<<<<
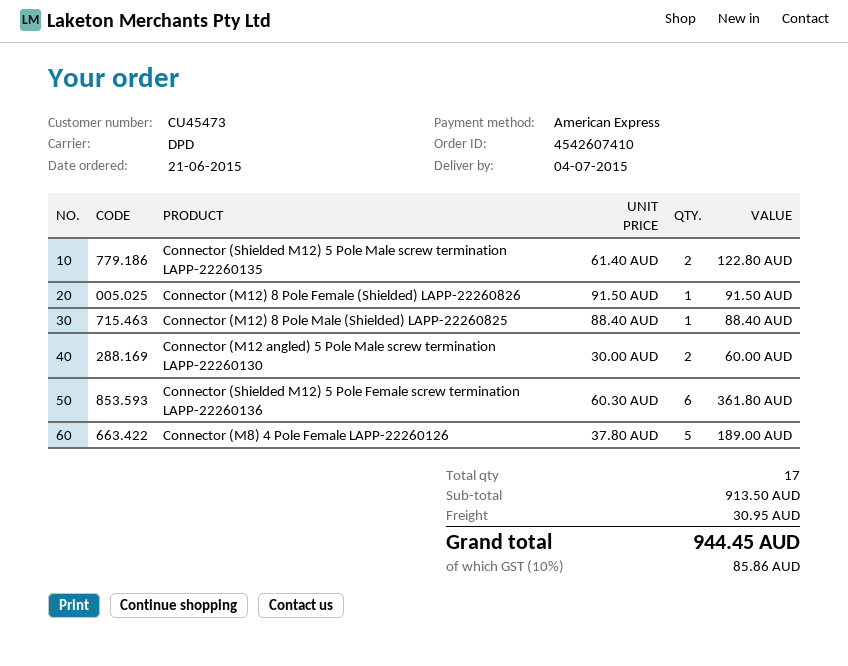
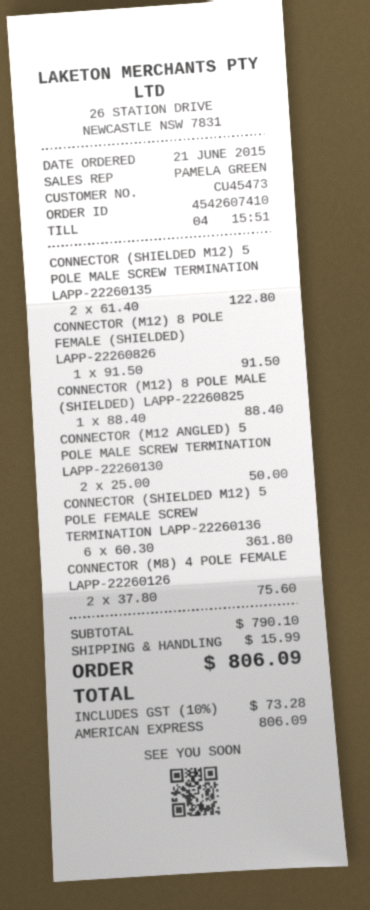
Connector (M12 angled) 5 Pole Male screw termination LAPP-22260130: 2 x 30.00 = 60.00 -> 2 x 25.00 = 50.00
Connector (M8) 4 Pole Female LAPP-22260126: 5 x 37.80 = 189.00 -> 2 x 37.80 = 75.60
subtotal: 913.50 -> 790.10
shipping: 30.95 -> 15.99
tax: 10% = 85.86 -> 10% = 73.28
total: 944.45 -> 806.09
>>>>
What to do: Filter the records above for the string "Connector" and copy each matching line.

Written reply:
Connector (M12 angled) 5 Pole Male screw termination LAPP-22260130: 2 x 30.00 = 60.00 -> 2 x 25.00 = 50.00
Connector (M8) 4 Pole Female LAPP-22260126: 5 x 37.80 = 189.00 -> 2 x 37.80 = 75.60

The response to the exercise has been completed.